## About this task
Retype the data below exactly; skip every image.

Stored data:
--------------------------------
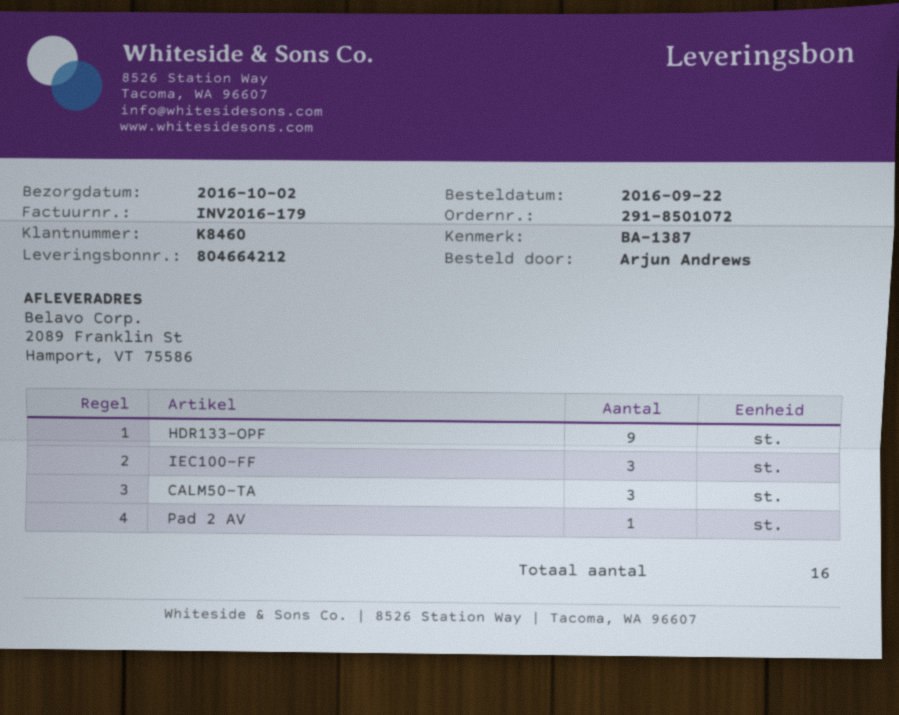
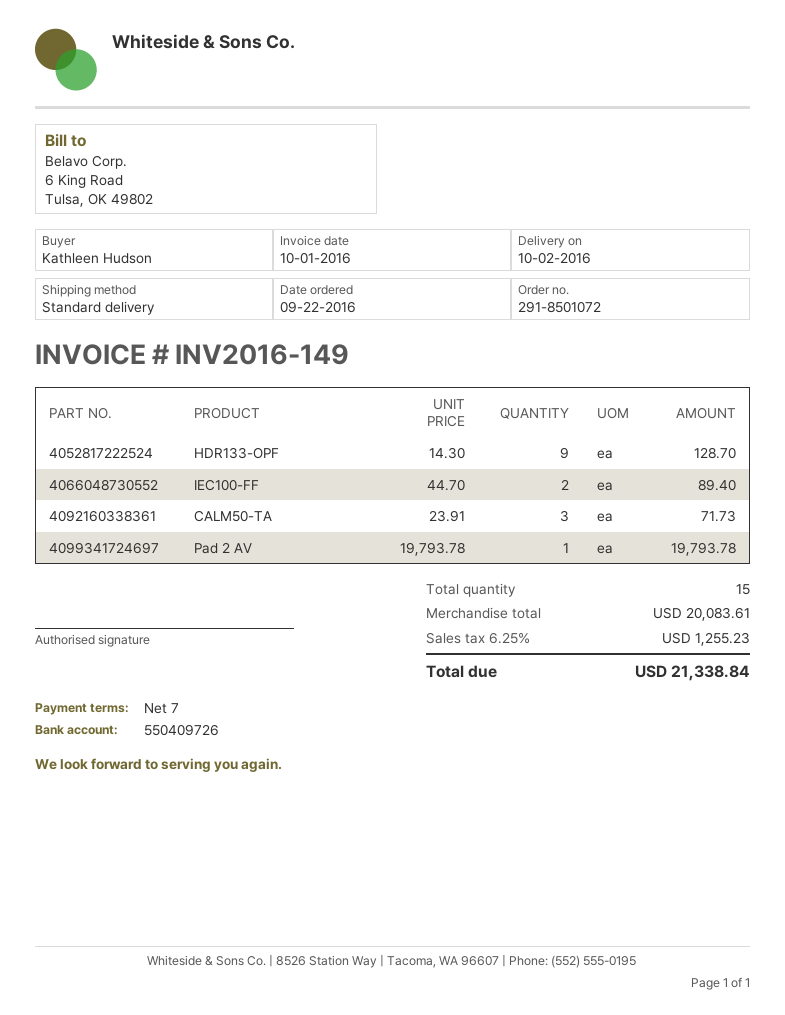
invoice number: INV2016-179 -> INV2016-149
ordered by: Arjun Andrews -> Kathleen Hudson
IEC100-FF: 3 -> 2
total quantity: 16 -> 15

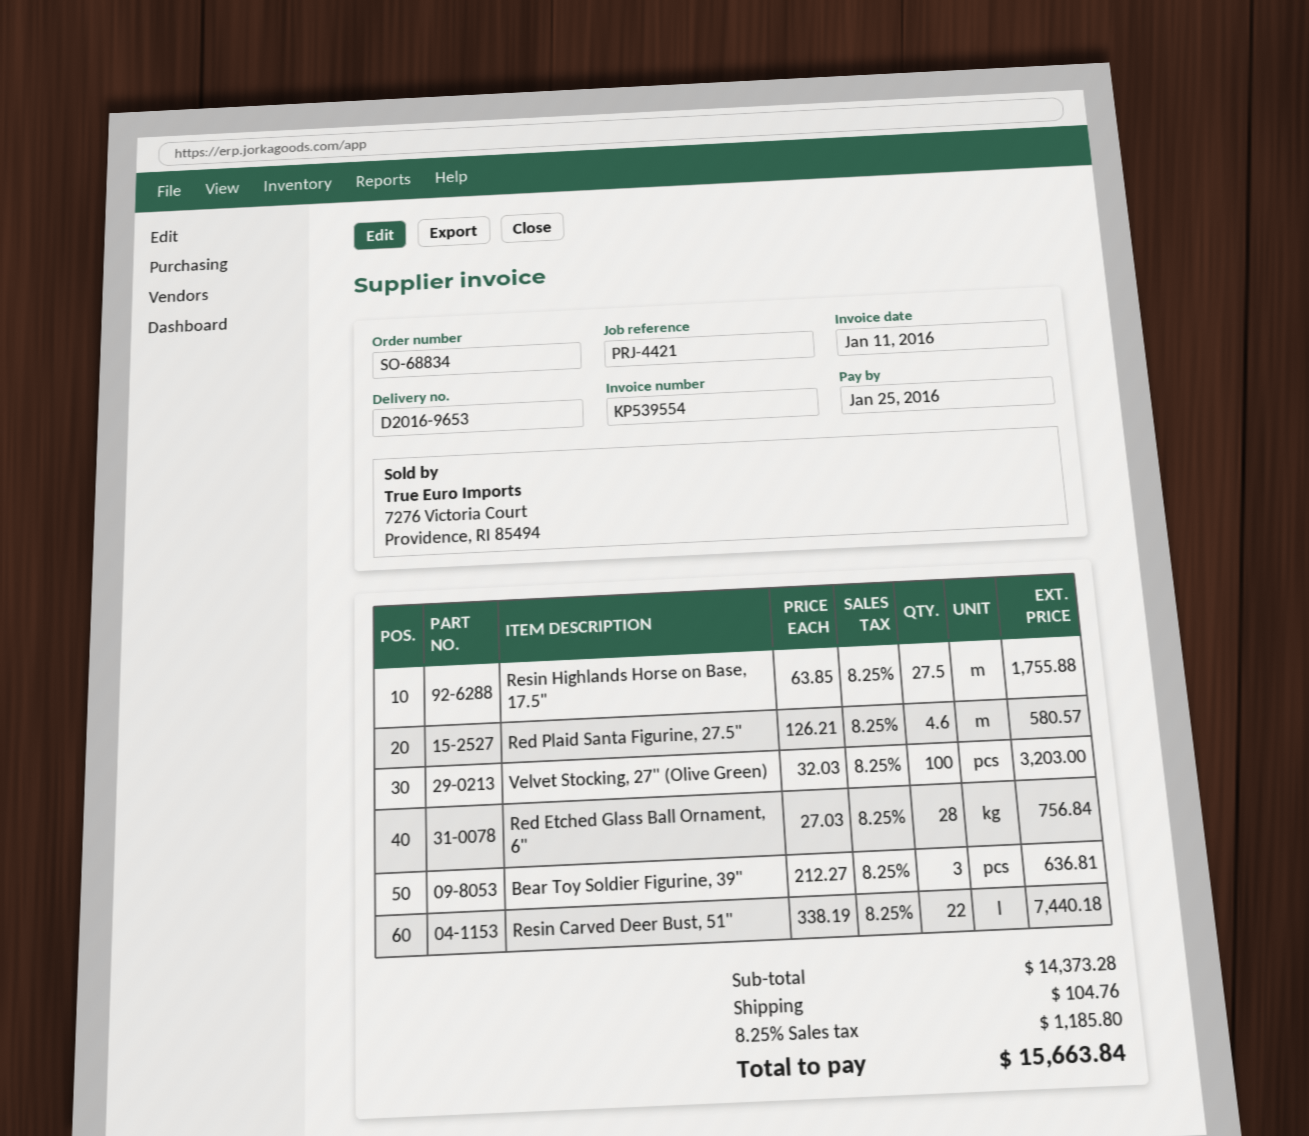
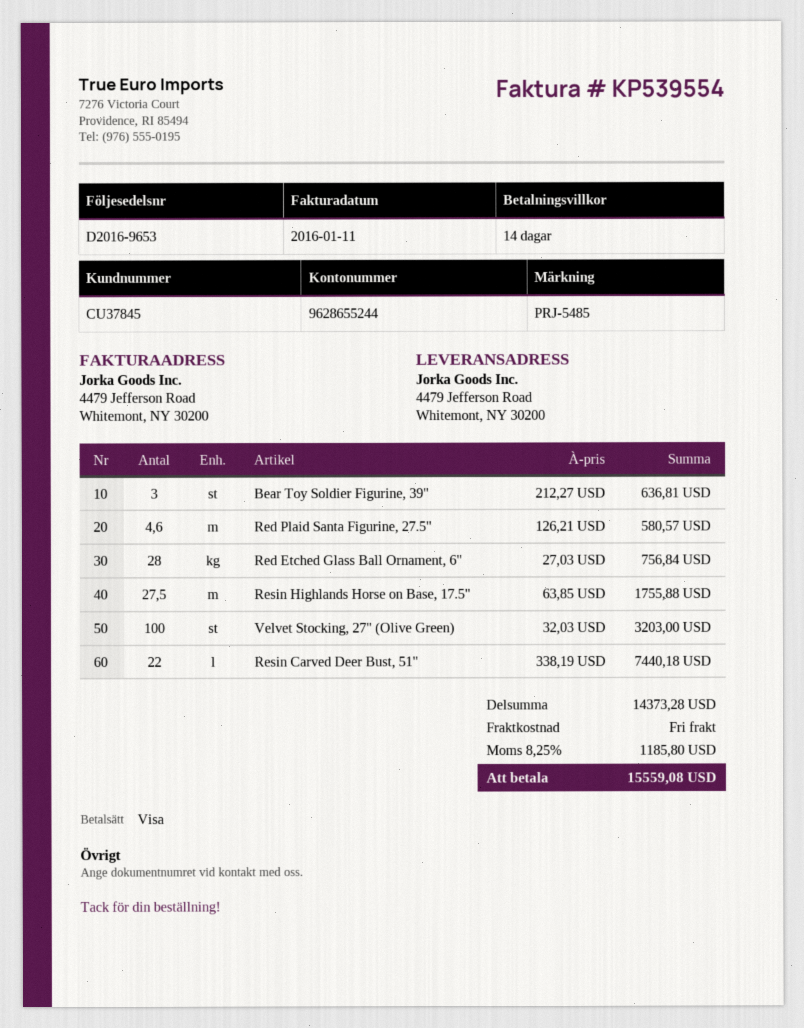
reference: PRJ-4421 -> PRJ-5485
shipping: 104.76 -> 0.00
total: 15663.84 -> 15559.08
--------------------------------
## Exercise output
invoice number: INV2016-179 -> INV2016-149
ordered by: Arjun Andrews -> Kathleen Hudson
IEC100-FF: 3 -> 2
total quantity: 16 -> 15

reference: PRJ-4421 -> PRJ-5485
shipping: 104.76 -> 0.00
total: 15663.84 -> 15559.08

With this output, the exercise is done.